最开始用于治疗伤寒之症,久而久之,被奉为养生药,从皇宫贵族到名士墨客无不为之疯狂。
因为这药吃了可以壮羊强体,给人一种飘飘欲仙之感。
但人们吃多了后发现,身体竟会不知不觉中生疮溃烂, 甚至七窍流血,一命呜呼,可到那时想要戒除已经晚了,一日不吃,浑身便如千万只蚂蚁啃噬一般。
随着夙沙族覆灭,五石散才逐渐消失于大众视野。
陆同河虽不如曲大夫对五石散了解,但也是听过这个药的名头,闻声拊掌,“难怪当初陈记在给我们下毒被揭穿后,酒楼生意只冷清了两天,便又立马恢复了先前的火爆,原来是这赛牡丹在作怪。
为了赚钱,陈记真是什么丧良心的手段都使得出来。
这些人,就是千刀万剐也不为过!”
陆同湖声音幽幽,“就是不知,这只是陈家的主意,还是史府尹也参与其中?”
“对!”曲大夫重重点头,“那史世美瞧着人模狗样,实际上心比谁都黑,安州府是他的地盘,陈家又是他小妾的娘家,这赛牡丹的事他要是不知道,狗都不信。”

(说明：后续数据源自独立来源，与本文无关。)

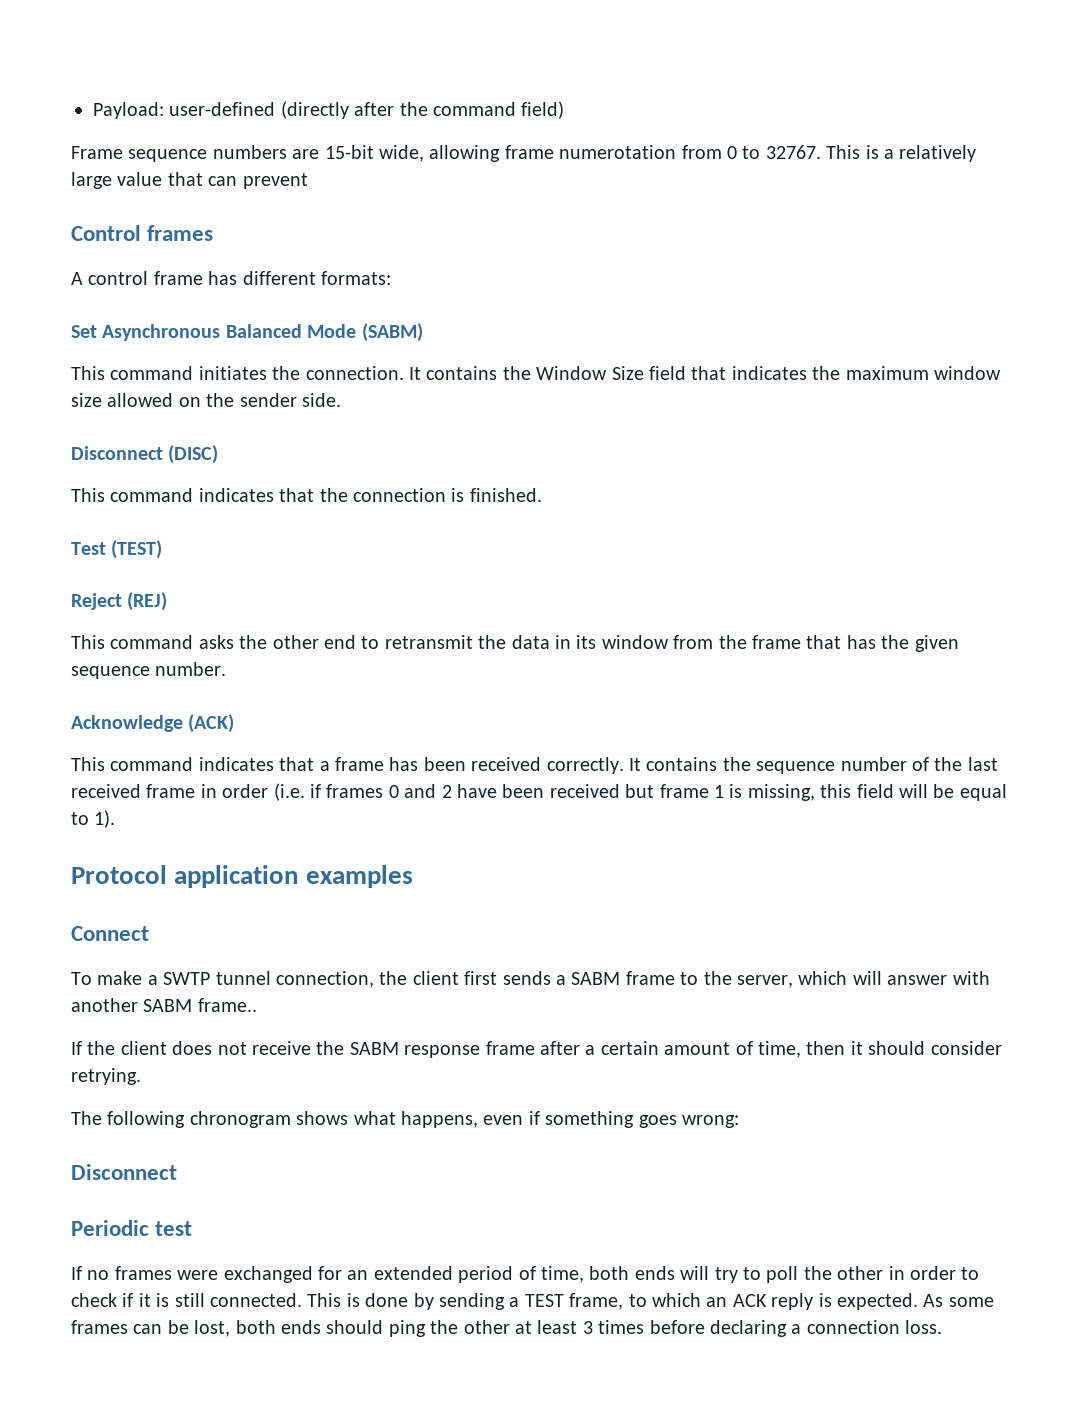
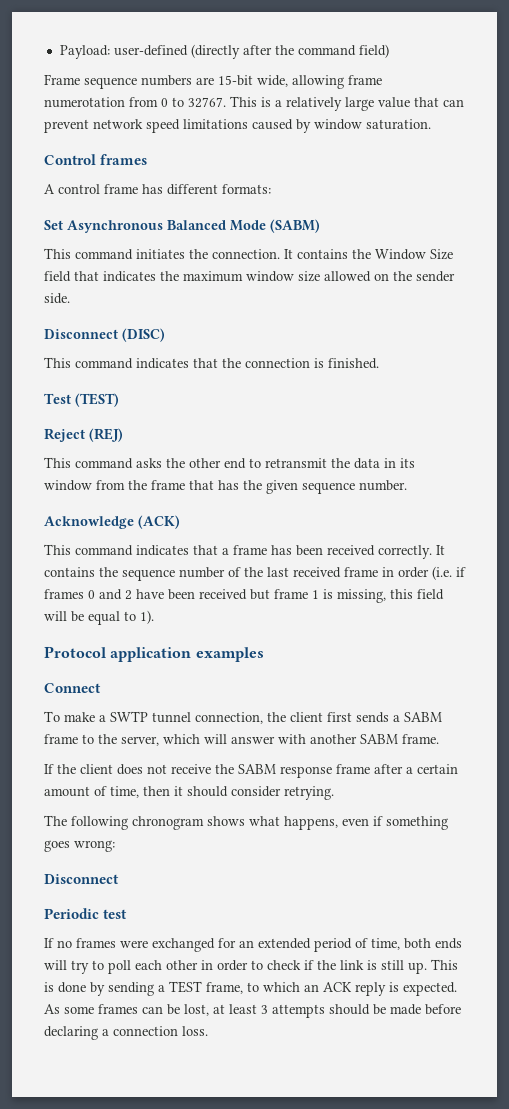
(308, 181) none -> [93,119,431,133] network speed limitations caused by window saturation.
[197,998,257,1012] frame.. -> [402,734,439,744] frame.
[803,1266,832,1280] the -> [135,960,162,970] each
[138,1293,151,1307] it -> [317,960,364,970] the link
[210,1293,302,1307] connected. -> [408,962,427,974] up.
[235,1320,645,1337] both ends should ping the other at least 3 times -> [213,1004,421,1018] at least 3 attempts should be made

“我立马叫人过来。”竹喧面色沉重说罢,双手交互,低头吹出一声鸟叫。
旋即,一个黑漆漆的影子从天空俯冲而下。
“安安?”陆家三兄妹眼珠瞪大,这家伙一直跟在身后?
他们竟然完全没发觉!
竹喧俯身,同安安低头说了什么。
后者双翅一震,猛地朝天空疾射,不过一个呼吸的功夫,便没了踪迹。
陆绾绾突然觉得,她好像小看这小馋鸟了。
竹喧重新围上面巾,“陆姑娘,陈记庄子待会儿怕是不会太平,还是让属下先送你们出去吧?”